C´était une auberge. J´entrai. Personne ne s´y trouvait. Seule l´odeur tu temps pourrissait là, tenace et pernicieuse.
J´appelai et tapai su poing sur une table bancale qui faillit s´effondrer sous mes coups. L´aubergiste devait être au cellier ou dans une des chambres de l´étage. Mais, malgré mon tapage, on ne se montra pas. J´étais seul, tressaillant d´attente, devant un âtre vide et inutilisé depuis bien longtemps, à en juger par les toiles d´araignées qui bouchaient la cheminée. Quant à la longue chandelle allumée depuis peu, et soudée à une étagère, sa présence, au lieu de me rassurer, me remplit plus d´inquiètude que si je n´avais trouvé en cet endroit que la nuit et l´abandon.

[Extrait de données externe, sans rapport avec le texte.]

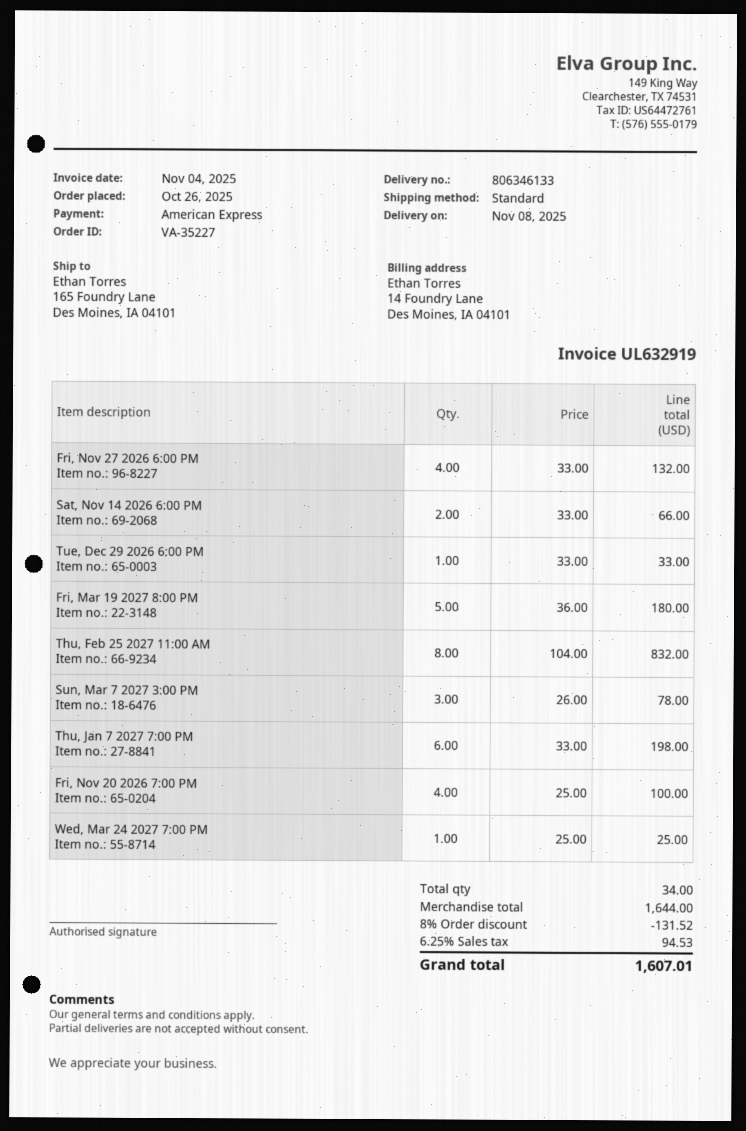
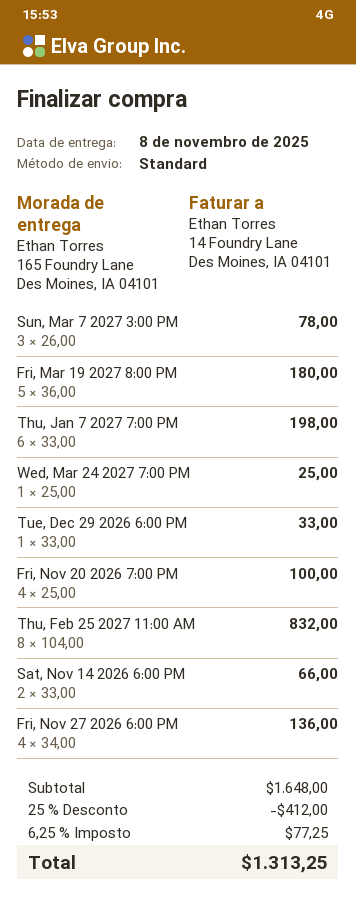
Fri, Nov 27 2026 6:00 PM: 4 x 33.00 = 132.00 -> 4 x 34.00 = 136.00
subtotal: 1644.00 -> 1648.00
discount: 8% = 131.52 -> 25% = 412.00
tax: 6.25% = 94.53 -> 6.25% = 77.25
total: 1607.01 -> 1313.25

Je cherchai un flacon d´eau-de-vie afin de me réconforter et chasser la crainte qui me retenait d´aller visiter les autres pièces de cette étrange auberge. Mais les bouteilles qui gisaient là, poussiéreuses, avaient depuis longtemps rendu l´âme. Toutes de formes anciennes, étaient vides, les années assoiffées ayant éffacé jusqu´aux traces des boissons qu´elles avaient contenues.
Tout était si singulier qu´attentif au moindre bruit, je me questionnai que l´etrangeté des lieux. Du bois sec traînait. Je le rassemblait dans le foyer, sur un lit d´herbes sèches trouvées sans peine, et, frottant mon briquet épargné par la pluie, j´en tirai des flammes rassurantes.
Rencogné près de la cheminée, je me rendis à la chaleur, bien décidé à brûler le mobilier pour garder jusqu´a l´aube cette réconfortante compagnie. Les bouffées de résine me furent aussi revigorante que des goulées d´alcool pur.
Tout à coup, un insidieux frisson me traversa, semblable à celui ressenti dehors et qui m´avait chassé jusqu´ici. " On " se trouvait à nouveau là, tout proche.
Les murs avaient beau me protéger de trois cotés éclairé par le foyer craquant, j´étais visible et vulnérable. Je me dressai, les muscles tendus prêts à une fuite imminente.
Mais mon anxiété fit place à une vive angoisse qui m´oppressa jusqu´a m´étouffer. Maintenant " On" entourait l´auberge et, impitoyable dans leurs mystérieux desseins, d´invisibles regards, que je percevais, me fixaient par la fenêtre sans volets. " On" était attentif à ma personne et cela avec une telle violence que je suais, subitement terrifié.
Un frôlement à peine perceptible retentit pourtant avec un fracas sonore dans mon esprit. " On" était là tout près, à quelques centimètres de moi. Je pouvais déjà sentir sa respiration haletante et fétide sur mon visage.
Horrifié je ne pouvais esquissé un mouvement, j´étais paralysé à la seule idée de sa présence. Un bruit sourd s´échappa de ma gorge sèche, j´étais incapable de penser ou bien même de réfléchir, j´étais comme paralysé par une angoisse indicible.
Alors que la tension était à son paroxysme, un grattement se fit entendre: " On" était ici. Faible au début, mais sa vivacité ne cessait de croître. Les yeux agrandis par l´horreur, mes yeux ne pouvaient se détacher de la porte d´où venait cet abominable bruit. Puis dans un bref déclic, la porte s´entrouvrit dans un grincement sonore.